*** Begin section ***
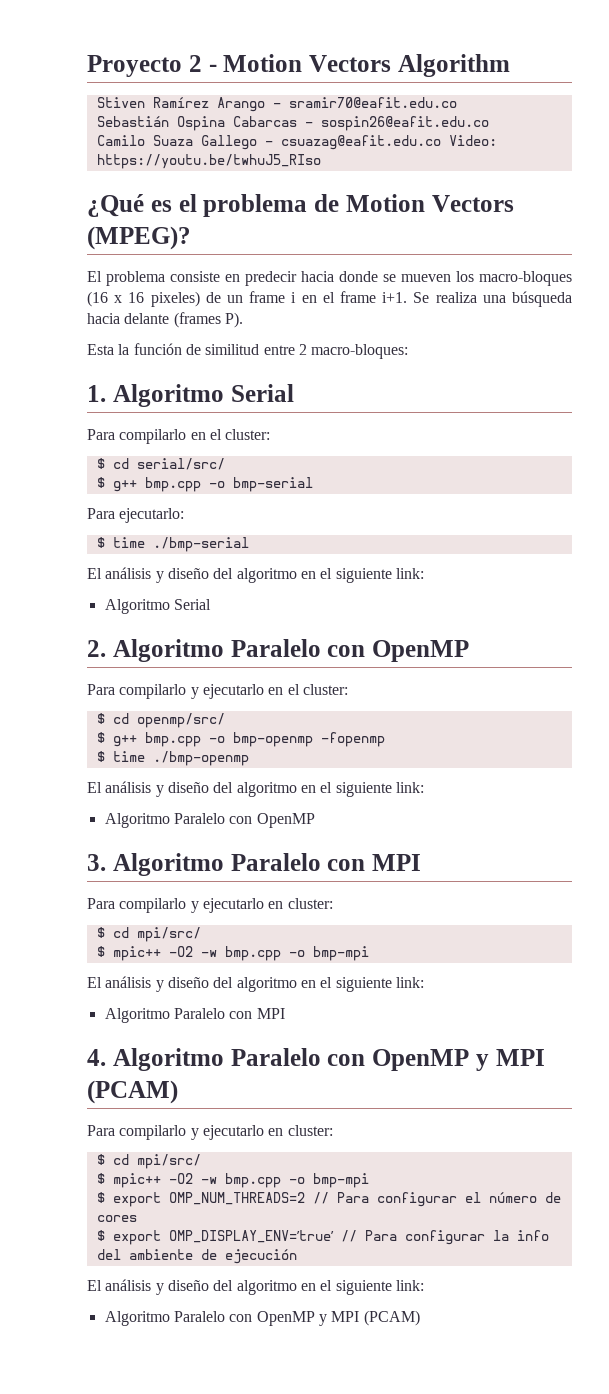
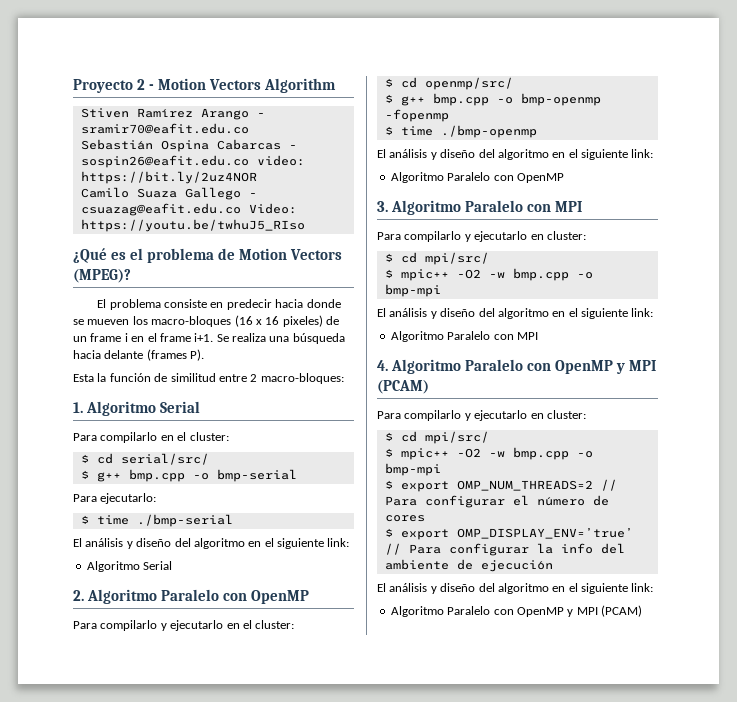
(489, 123) none -> [256,155,305,166] [80,171,257,184] video: https://bit.ly/2uz4NOR

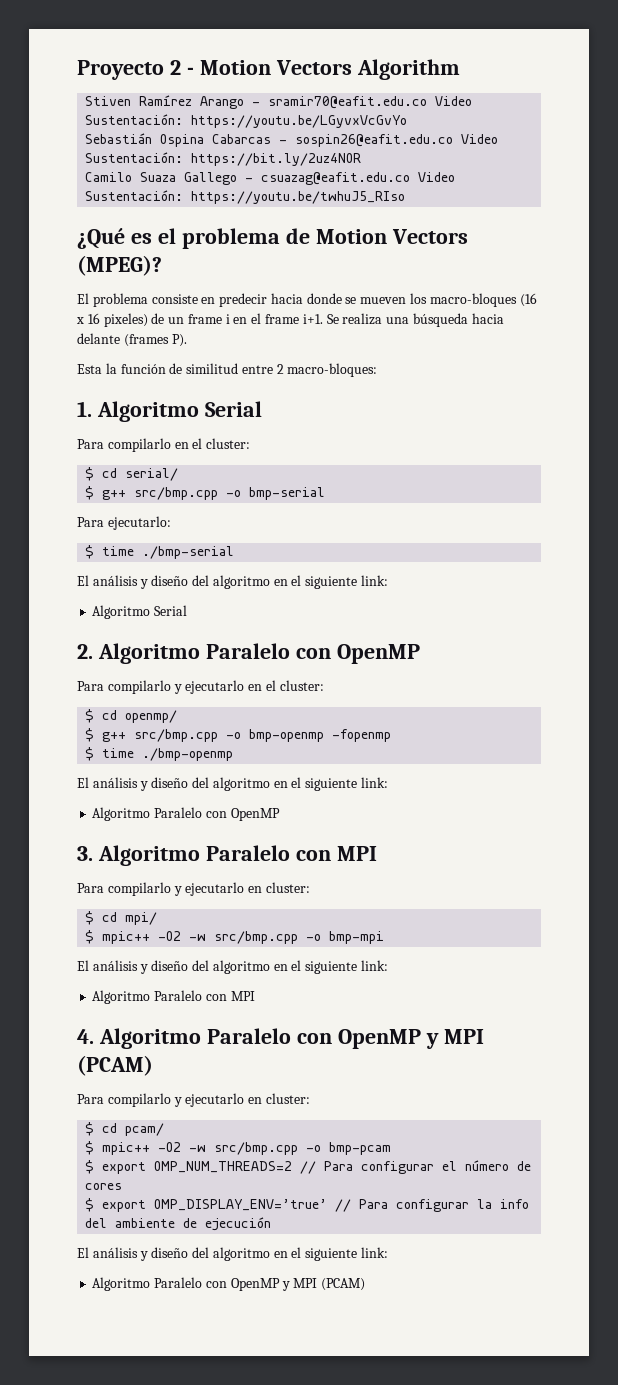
(249, 128) none -> [435,96,473,106] [85,114,408,128] Video Sustentación: https://youtu.be/LGyvxVcGvYo
[256,155,305,166] video: -> [461,134,499,144] [85,152,184,163] Video Sustentación:
[248,203,297,214] Video: -> [418,172,456,182] [85,190,184,201] Video Sustentación:
[120,453,209,465] [80,469,185,482] serial/src/ // $ g++ bmp.cpp -> [125,468,179,481] [85,486,219,500] serial/ // $ g++ src/bmp.cpp
[424,77,513,90] [384,93,489,106] openmp/src/ // $ g++ bmp.cpp -> [125,710,178,723] [85,728,219,742] openmp/ // $ g++ src/bmp.cpp
[424,252,489,265] [384,268,569,281] mpi/src/ // $ mpic++ -O2 -w bmp.cpp -> [125,912,158,925] [85,930,299,944] mpi/ // $ mpic++ -O2 -w src/bmp.cpp
[424,431,489,444] [384,447,593,460] [384,463,441,476] mpi/src/ // $ mpic++ -O2 -w bmp.cpp -o bmp-mpi -> [125,1123,165,1136] [85,1141,392,1155] pcam/ // $ mpic++ -O2 -w src/bmp.cpp -o bmp-pcam

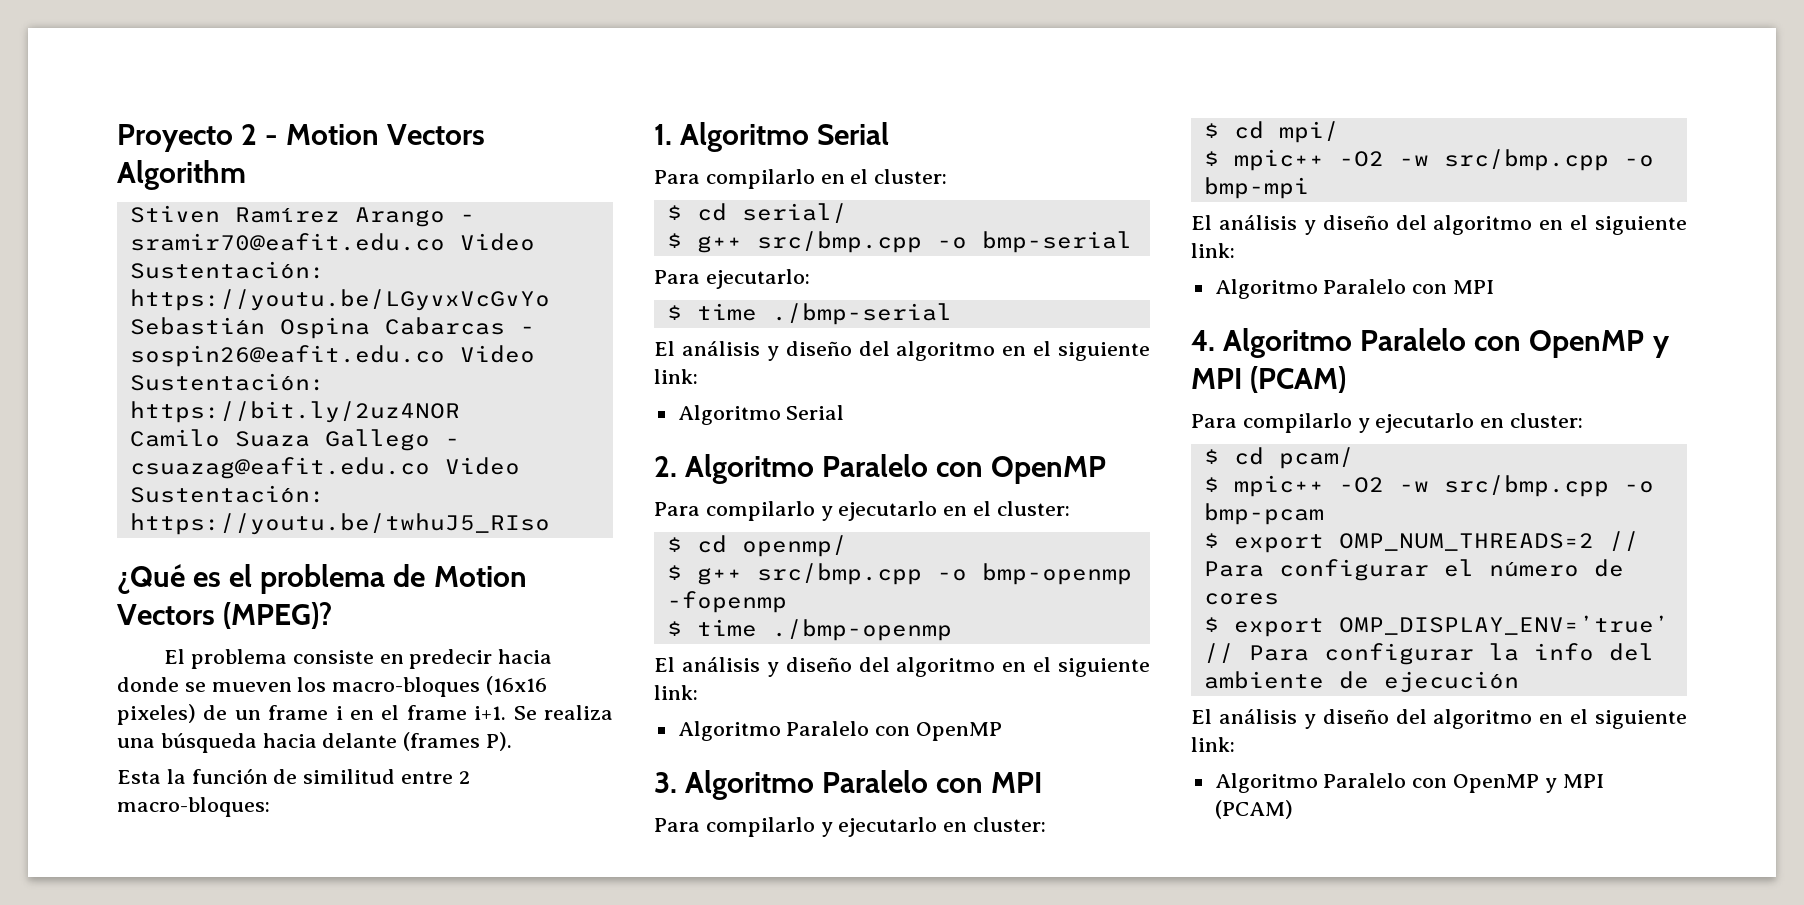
[519,293,537,307] [76,313,100,324] (16 x 16 -> [486,676,548,695] (16x16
*** End section ***
- [YOUR OBJECTIVE] Each line that holds the string "none" is to be copied from the entries above.

- [SOLUTION TO THIS PROBLEM]
(489, 123) none -> [256,155,305,166] [80,171,257,184] video: https://bit.ly/2uz4NOR
(249, 128) none -> [435,96,473,106] [85,114,408,128] Video Sustentación: https://youtu.be/LGyvxVcGvYo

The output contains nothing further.